Las estafas vinculadas a fiestas de egresados dejaron de ser hechos aislados y se multiplican en distintas provincias del país. Tucumán no es la excepción. En la ciudad de Concepción, 16 alumnos de una escuela secundaria vivieron una de las noches más tristes de su vida escolar: llegaron vestidos de gala al salón donde debían celebrar su egreso y encontraron las puertas cerradas, las luces apagadas y ninguna explicación. El dinero, más de 5 millones de pesos, había desaparecido.
No hay daño más profundo que el que se comete contra una ilusión. Los estudiantes del último año de la Escuela Juan Carlos Ferro habían trabajado durante todo el año para pagar su cena de egresados: rifas, ventas, sacrificios familiares. El viernes 19 de diciembre debía ser una fecha inolvidable. Lo fue, pero por las peores razones.
Al llegar al salón “Rancho Bulacios”, no hubo música ni recepción. Solo silencio. A través de los vidrios, los chicos vieron una escena que terminó de quebrarlos: los centros de mesa que ellos mismos habían preparado estaban tirados en el suelo, abandonados, como si la noche hubiese sido cancelada sin aviso. Nadie atendía. Nadie daba la cara.
La estafa no fue solo emocional. Los alumnos habían vendido 104 tarjetas para familiares y amigos, lo que representaba una recaudación superior a los 5.000.000 de pesos. Con el correr de las horas, los padres lograron contactar a un encargado del lugar. La respuesta fue alarmante: Miguel Ocampo, dueño del salón, estaba “desaparecido” desde las 16 horas y nadie sabía dónde estaba el dinero.
Después del impacto inicial llegaron las excusas y las promesas incumplidas. Allegados al acusado aseguraron que la fiesta podría reprogramarse o que la madre de Ocampo vendería un vehículo para devolver el dinero. Nada de eso ocurrió. Por el contrario, la madre y la hermana del sospechoso terminaron bloqueando a los alumnos y a los padres en WhatsApp y redes sociales, profundizando la bronca y la sensación de impunidad.

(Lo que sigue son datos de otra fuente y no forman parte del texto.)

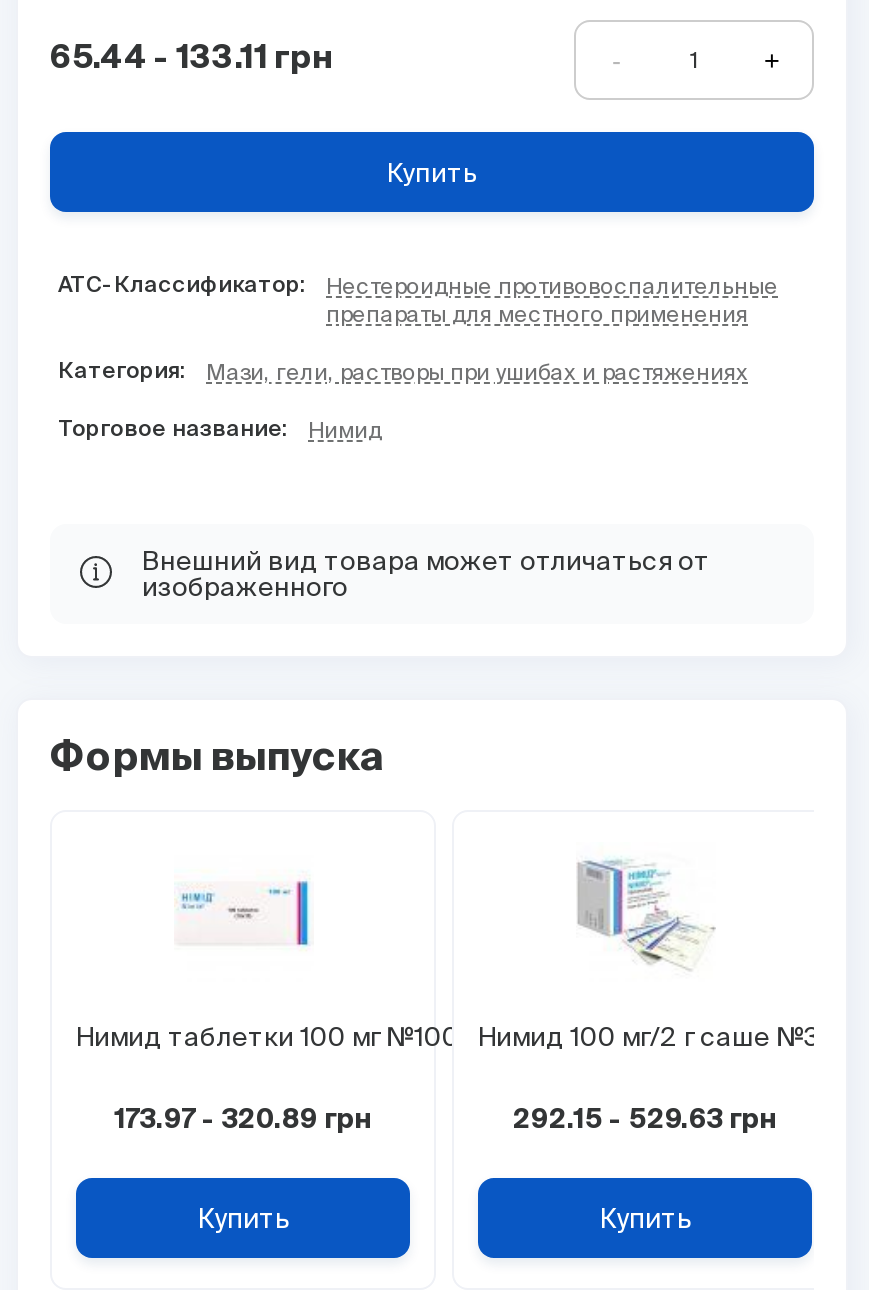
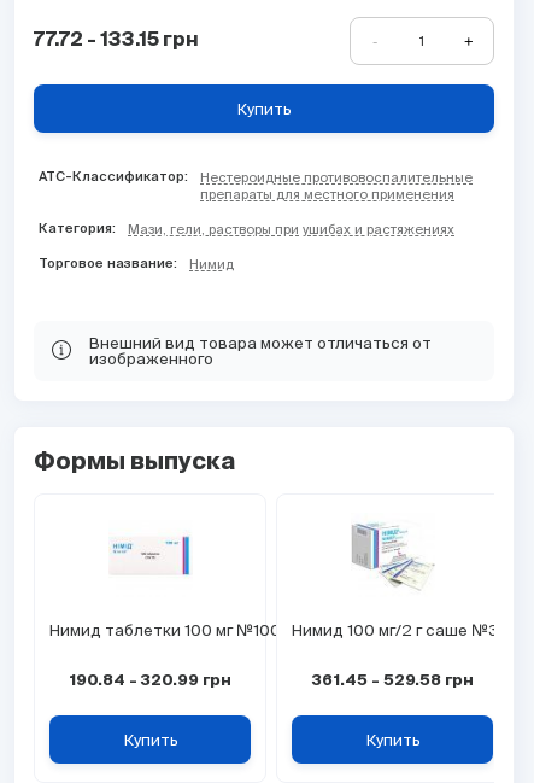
[50,43,334,75] 65.44 - 133.11 грн -> [34,31,199,50] 77.72 - 133.15 грн
[114,1108,372,1134] 173.97 - 320.89 грн -> [69,673,231,689] 190.84 - 320.99 грн
[513,1108,777,1134] 292.15 - 529.63 грн -> [312,673,473,689] 361.45 - 529.58 грн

Vestidos de gala y con lágrimas todavía frescas, los egresados se dirigieron directamente desde el salón a la comisaría para realizar la denuncia. El próximo paso será la ratificación en sede penal, en la ciudad de Concepción. Mientras tanto, las preguntas siguen sin respuesta: ¿dónde está Ocampo?, ¿qué hizo con el dinero?, ¿alguien se hará cargo?
El caso de Concepción no es un hecho aislado. En los últimos días se conocieron situaciones similares en Córdoba y Misiones, donde también desaparecieron sumas millonarias destinadas a fiestas de egresados. En Córdoba, padres de una escuela denunciaron la desaparición de 11 millones de pesos, presuntamente apropiados por una madre del grupo. En Misiones, el monto superó los 17 millones, con una estafa que obligó a las familias a rehacer la fiesta de manera precaria y a endeudarse para no privar a los chicos de su celebración.
La reiteración de estos episodios expone una modalidad de fraude cada vez más frecuente y un vacío de controles que termina golpeando siempre a los mismos: estudiantes y familias que ahorran durante meses para un momento único. En Concepción, 16 familias tucumanas se quedaron sin fiesta, sin dinero y con la amarga sensación de que alguien se llevó mucho más que millones de pesos: les robó una noche que no volverá.